Mr. Gates was married on Jan. 1, 1994, to Melinda French Gates. The couple have two children.


James D. Wolfensohn
President, World Bank Group

James D. Wolfensohn, the World Bank Group’s ninth President since 1946, established his career as an international investment banker with a parallel involvement in development issues and the global environment.

Since becoming president on June 1, 1995, he has traveled to more than 100 countries to gain first-hand experience of the challenges facing the World Bank, and its 181 member countries. He also helped initiate, together with the International Monetary Fund (IMF) in 1996, the Heavily Indebted Poor Countries Initiative (HIPC) as the first comprehensive debt reduction program to address the needs of the world’s poorest, which includes most heavily indebted countries.

On September 27, 1999, Mr. Wolfensohn was unanimously reappointed by the Bank’s Board of Executive Directors to a second five-year term as president beginning June 1, 2000. This will make him the third president in World Bank history to serve a second term.
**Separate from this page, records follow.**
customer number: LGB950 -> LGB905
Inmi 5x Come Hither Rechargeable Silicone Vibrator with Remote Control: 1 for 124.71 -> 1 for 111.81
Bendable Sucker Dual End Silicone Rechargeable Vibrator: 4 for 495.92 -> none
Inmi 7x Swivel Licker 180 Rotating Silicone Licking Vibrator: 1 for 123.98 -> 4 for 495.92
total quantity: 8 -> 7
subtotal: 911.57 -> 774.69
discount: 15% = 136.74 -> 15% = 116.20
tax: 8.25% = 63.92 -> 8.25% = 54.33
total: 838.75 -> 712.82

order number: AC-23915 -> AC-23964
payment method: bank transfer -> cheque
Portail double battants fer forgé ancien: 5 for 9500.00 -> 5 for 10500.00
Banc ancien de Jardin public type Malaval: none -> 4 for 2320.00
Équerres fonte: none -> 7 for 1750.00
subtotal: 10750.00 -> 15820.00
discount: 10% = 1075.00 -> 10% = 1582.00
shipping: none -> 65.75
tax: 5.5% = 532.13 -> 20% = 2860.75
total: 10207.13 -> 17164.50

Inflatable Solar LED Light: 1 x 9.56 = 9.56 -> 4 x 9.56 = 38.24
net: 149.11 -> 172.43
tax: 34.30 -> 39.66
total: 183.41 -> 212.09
As an international investment banker, Mr. Wolfensohn’s last position was as president and chief executive officer of James D. Wolfensohn Inc., an investment firm he set up in 1981 to advise major U.S. and international corporations. He relinquished his interests in the firm upon joining the World Bank. Mr. Wolfensohn has held a series of senior positions in finance, including executive partner of Salomon Brothers in New York, and senior positions with Schroders Ltd. in London, J. Henry Schroders Banking Corporation in New York, and Darling & Co. of Australia.

Throughout his career, Mr. Wolfensohn has also closely involved himself in a wide range of cultural and volunteer activities, especially in the performing arts. Currently, he is chairman of the Board of the Institute for Advanced Study at Princeton University and serves as chairman emeritus of Carnegie Hall and the John F. Kennedy Center for the Performing Arts in Washington, D.C.
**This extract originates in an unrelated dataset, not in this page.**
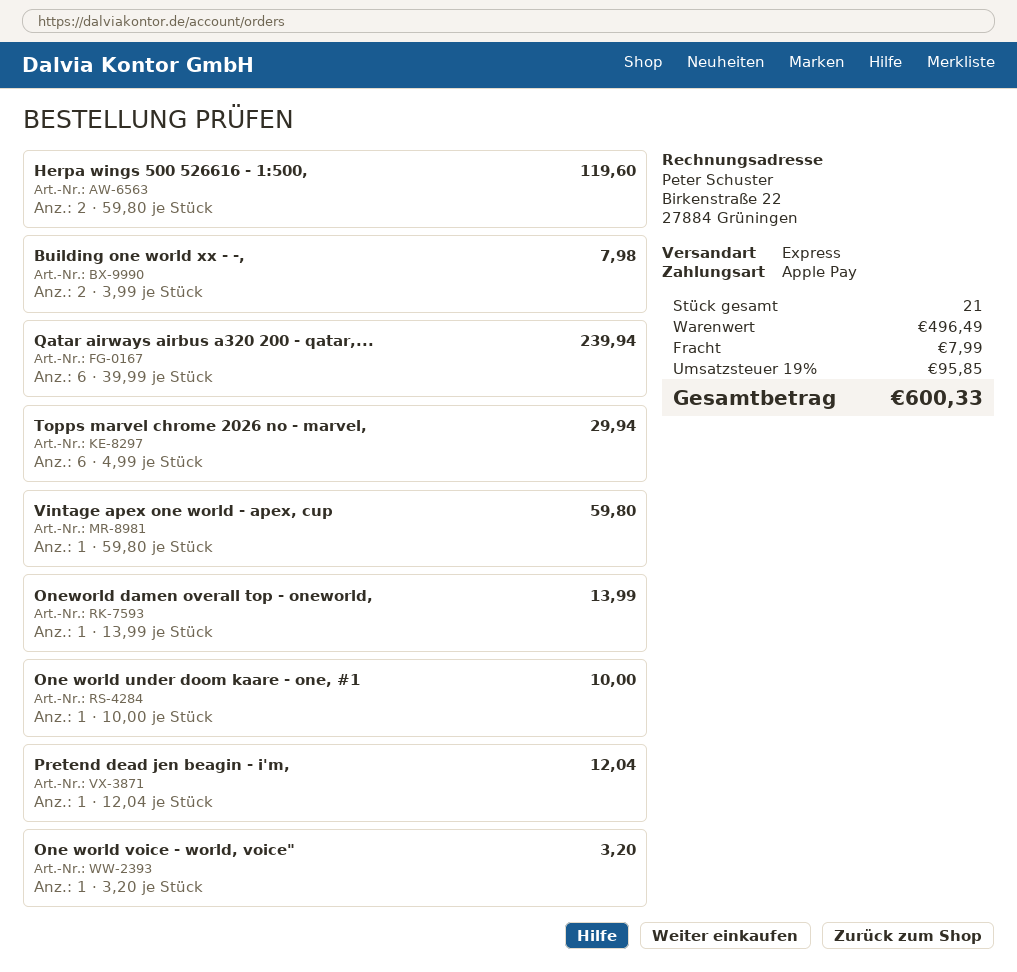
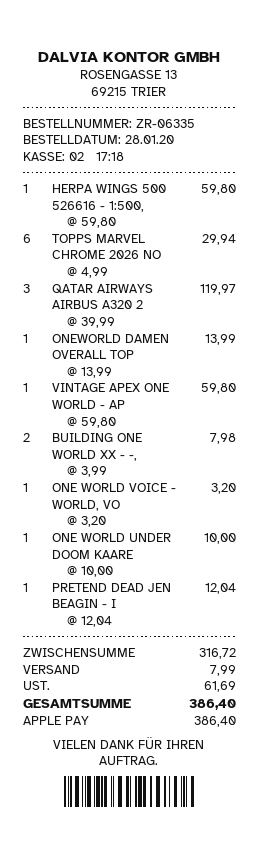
Herpa wings 500 526616 - 1:500,: 2 x 59.80 = 119.60 -> 1 x 59.80 = 59.80
Qatar airways airbus a320 200 - qatar,...: 6 x 39.99 = 239.94 -> 3 x 39.99 = 119.97
subtotal: 496.49 -> 316.72
tax: 95.85 -> 61.69
total: 600.33 -> 386.40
Mr. Wolfensohn has been president of the International Federation of Multiple Sclerosis Societies, director of the Business Council for Sustainable Development, and served both as chairman of the Finance Committee and director of the Rockefeller Foundation and of the Population Council, and as member of the Board of Rockefeller University. He is an honorary trustee of the Brookings Institution and a member of the Council on Foreign Relations and the Century Association in New York.

In May 1995, he was awarded an Honorary Knighthood by Queen Elizabeth II for his contribution to the arts. Mr. Wolfensohn has also been decorated by the Governments of Australia, France, Germany, Morocco, and Norway.

Born in Australia in December 1933, Mr. Wolfensohn is a naturalized U.S. citizen. He holds BA and LLB degrees from the University of Sydney and a MBA from the Harvard Graduate School of Business. He and his wife, Elaine, have three children.